WHAT YOU SHOULD DO
Type out the full set of entries again, unchanged.

RECORD SET
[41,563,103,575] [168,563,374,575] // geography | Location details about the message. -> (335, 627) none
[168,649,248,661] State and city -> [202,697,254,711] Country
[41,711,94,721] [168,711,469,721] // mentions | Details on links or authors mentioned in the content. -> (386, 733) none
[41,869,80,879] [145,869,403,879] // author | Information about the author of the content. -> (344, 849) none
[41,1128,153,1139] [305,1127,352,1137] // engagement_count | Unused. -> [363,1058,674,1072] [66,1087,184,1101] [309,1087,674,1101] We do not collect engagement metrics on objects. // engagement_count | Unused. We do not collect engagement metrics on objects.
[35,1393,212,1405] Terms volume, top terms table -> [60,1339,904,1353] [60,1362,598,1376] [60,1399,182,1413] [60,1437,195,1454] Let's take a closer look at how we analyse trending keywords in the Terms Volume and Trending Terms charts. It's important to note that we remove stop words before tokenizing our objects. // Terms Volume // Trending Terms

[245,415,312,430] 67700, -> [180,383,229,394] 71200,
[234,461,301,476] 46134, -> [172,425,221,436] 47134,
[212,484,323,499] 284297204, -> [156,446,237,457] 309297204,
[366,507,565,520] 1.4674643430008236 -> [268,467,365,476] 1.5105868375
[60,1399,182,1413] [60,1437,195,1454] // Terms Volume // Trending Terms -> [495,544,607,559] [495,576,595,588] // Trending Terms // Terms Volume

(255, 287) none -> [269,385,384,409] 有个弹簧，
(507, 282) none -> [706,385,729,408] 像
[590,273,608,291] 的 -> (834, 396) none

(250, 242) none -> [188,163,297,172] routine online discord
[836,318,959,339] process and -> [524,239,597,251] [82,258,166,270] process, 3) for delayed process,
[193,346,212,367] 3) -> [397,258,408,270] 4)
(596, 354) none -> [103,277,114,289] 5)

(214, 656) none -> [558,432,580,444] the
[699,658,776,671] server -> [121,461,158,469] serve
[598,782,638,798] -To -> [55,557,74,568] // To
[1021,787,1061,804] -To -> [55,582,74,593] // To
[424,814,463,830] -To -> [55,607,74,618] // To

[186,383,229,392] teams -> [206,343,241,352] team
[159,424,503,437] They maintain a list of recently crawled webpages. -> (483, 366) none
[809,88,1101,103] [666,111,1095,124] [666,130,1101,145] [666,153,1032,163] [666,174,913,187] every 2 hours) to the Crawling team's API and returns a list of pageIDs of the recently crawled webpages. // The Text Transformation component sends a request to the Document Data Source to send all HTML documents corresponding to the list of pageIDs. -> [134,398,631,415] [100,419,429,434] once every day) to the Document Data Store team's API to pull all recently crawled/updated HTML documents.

RESULT OF THE EXERCISE
[41,563,103,575] [168,563,374,575] // geography | Location details about the message. -> (335, 627) none
[168,649,248,661] State and city -> [202,697,254,711] Country
[41,711,94,721] [168,711,469,721] // mentions | Details on links or authors mentioned in the content. -> (386, 733) none
[41,869,80,879] [145,869,403,879] // author | Information about the author of the content. -> (344, 849) none
[41,1128,153,1139] [305,1127,352,1137] // engagement_count | Unused. -> [363,1058,674,1072] [66,1087,184,1101] [309,1087,674,1101] We do not collect engagement metrics on objects. // engagement_count | Unused. We do not collect engagement metrics on objects.
[35,1393,212,1405] Terms volume, top terms table -> [60,1339,904,1353] [60,1362,598,1376] [60,1399,182,1413] [60,1437,195,1454] Let's take a closer look at how we analyse trending keywords in the Terms Volume and Trending Terms charts. It's important to note that we remove stop words before tokenizing our objects. // Terms Volume // Trending Terms

[245,415,312,430] 67700, -> [180,383,229,394] 71200,
[234,461,301,476] 46134, -> [172,425,221,436] 47134,
[212,484,323,499] 284297204, -> [156,446,237,457] 309297204,
[366,507,565,520] 1.4674643430008236 -> [268,467,365,476] 1.5105868375
[60,1399,182,1413] [60,1437,195,1454] // Terms Volume // Trending Terms -> [495,544,607,559] [495,576,595,588] // Trending Terms // Terms Volume

(255, 287) none -> [269,385,384,409] 有个弹簧，
(507, 282) none -> [706,385,729,408] 像
[590,273,608,291] 的 -> (834, 396) none

(250, 242) none -> [188,163,297,172] routine online discord
[836,318,959,339] process and -> [524,239,597,251] [82,258,166,270] process, 3) for delayed process,
[193,346,212,367] 3) -> [397,258,408,270] 4)
(596, 354) none -> [103,277,114,289] 5)

(214, 656) none -> [558,432,580,444] the
[699,658,776,671] server -> [121,461,158,469] serve
[598,782,638,798] -To -> [55,557,74,568] // To
[1021,787,1061,804] -To -> [55,582,74,593] // To
[424,814,463,830] -To -> [55,607,74,618] // To

[186,383,229,392] teams -> [206,343,241,352] team
[159,424,503,437] They maintain a list of recently crawled webpages. -> (483, 366) none
[809,88,1101,103] [666,111,1095,124] [666,130,1101,145] [666,153,1032,163] [666,174,913,187] every 2 hours) to the Crawling team's API and returns a list of pageIDs of the recently crawled webpages. // The Text Transformation component sends a request to the Document Data Source to send all HTML documents corresponding to the list of pageIDs. -> [134,398,631,415] [100,419,429,434] once every day) to the Document Data Store team's API to pull all recently crawled/updated HTML documents.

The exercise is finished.